CO2 storage in depleted oilfields: global application criteria for carbon dioxide enhanced oil recovery
21st December 2009
The main aim of the study was to reassess the likely future potential storage capacity for CO2 in depleted oil fields as part of EOR operations across the world. The study also aimed to identify the key technical, economic and regulatory barriers that may be preventing widespread application of CO2-EOR globally as a means of providing an early opportunity for CO2 storage.

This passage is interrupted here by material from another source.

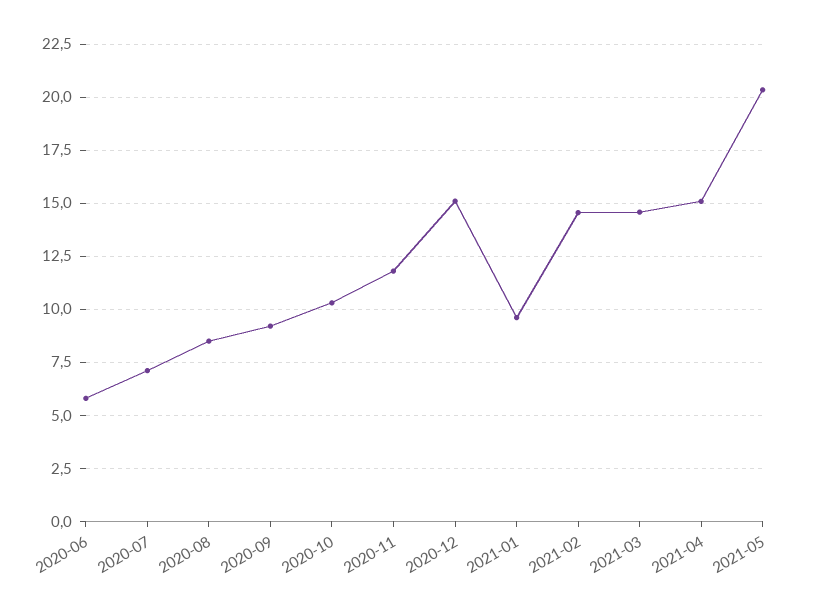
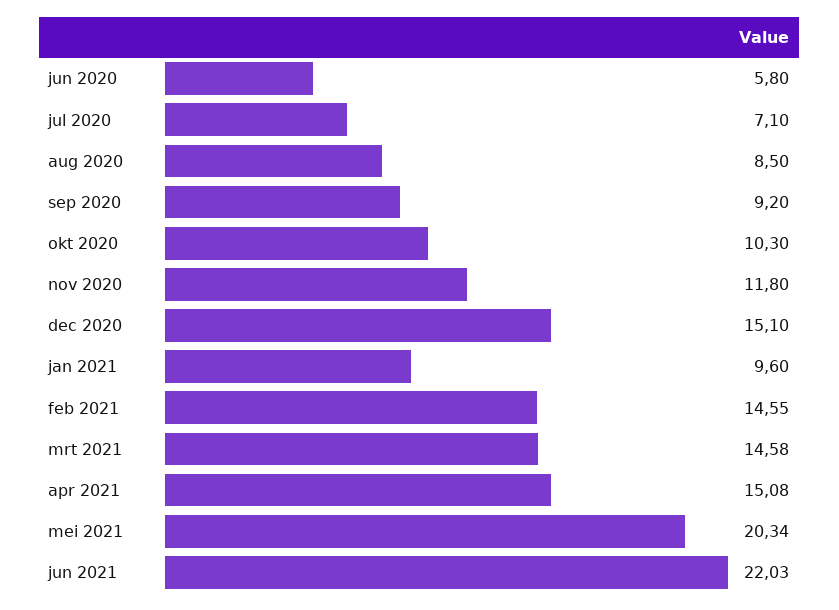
jun 2021: none -> 22.03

Previous IEA GHG studies estimated the global storage potential in depleted oil and gas fields as up to 1,000Gt CO2, 120Gt of which could be stored in association with CO2-EOR operations. Although therefore providing lower potential capacity than both deep saline formations and gas fields, depleted oilfields still constitute a valuable storage resource with extensive repositories of data and knowledge. Storage operations in oil fields would generally be smaller in scale compared to gas fields and aquifers, but the economic and commercial benefits of utilising CO2 for EOR could in theory provide an immediate driver for implementation of such projects, particularly in a period of high global oil prices. The stimulus of high oil process has led to the increasing development of CO2 flood operations in recent years, including at the Weyburn oil field in Canada which has extended the profitability of that field for the operator Encana.
IEA GHG thus identified CO2-EOR operations as an early opportunity for CO2 storage in 2002. However despite developments like those in the Permian Basin, midcontinental and Gulf Coast USA, and at Weyburn, wide scale global development of CO2-EOR has not occurred in spite of current high oil prices. Furthermore, a majority of existing CO2-EOR schemes have not been designed with CO2 storage as an objective. The aim of this study is to understand why this early opportunity for CO2 storage has not been realised and when or if this might occur.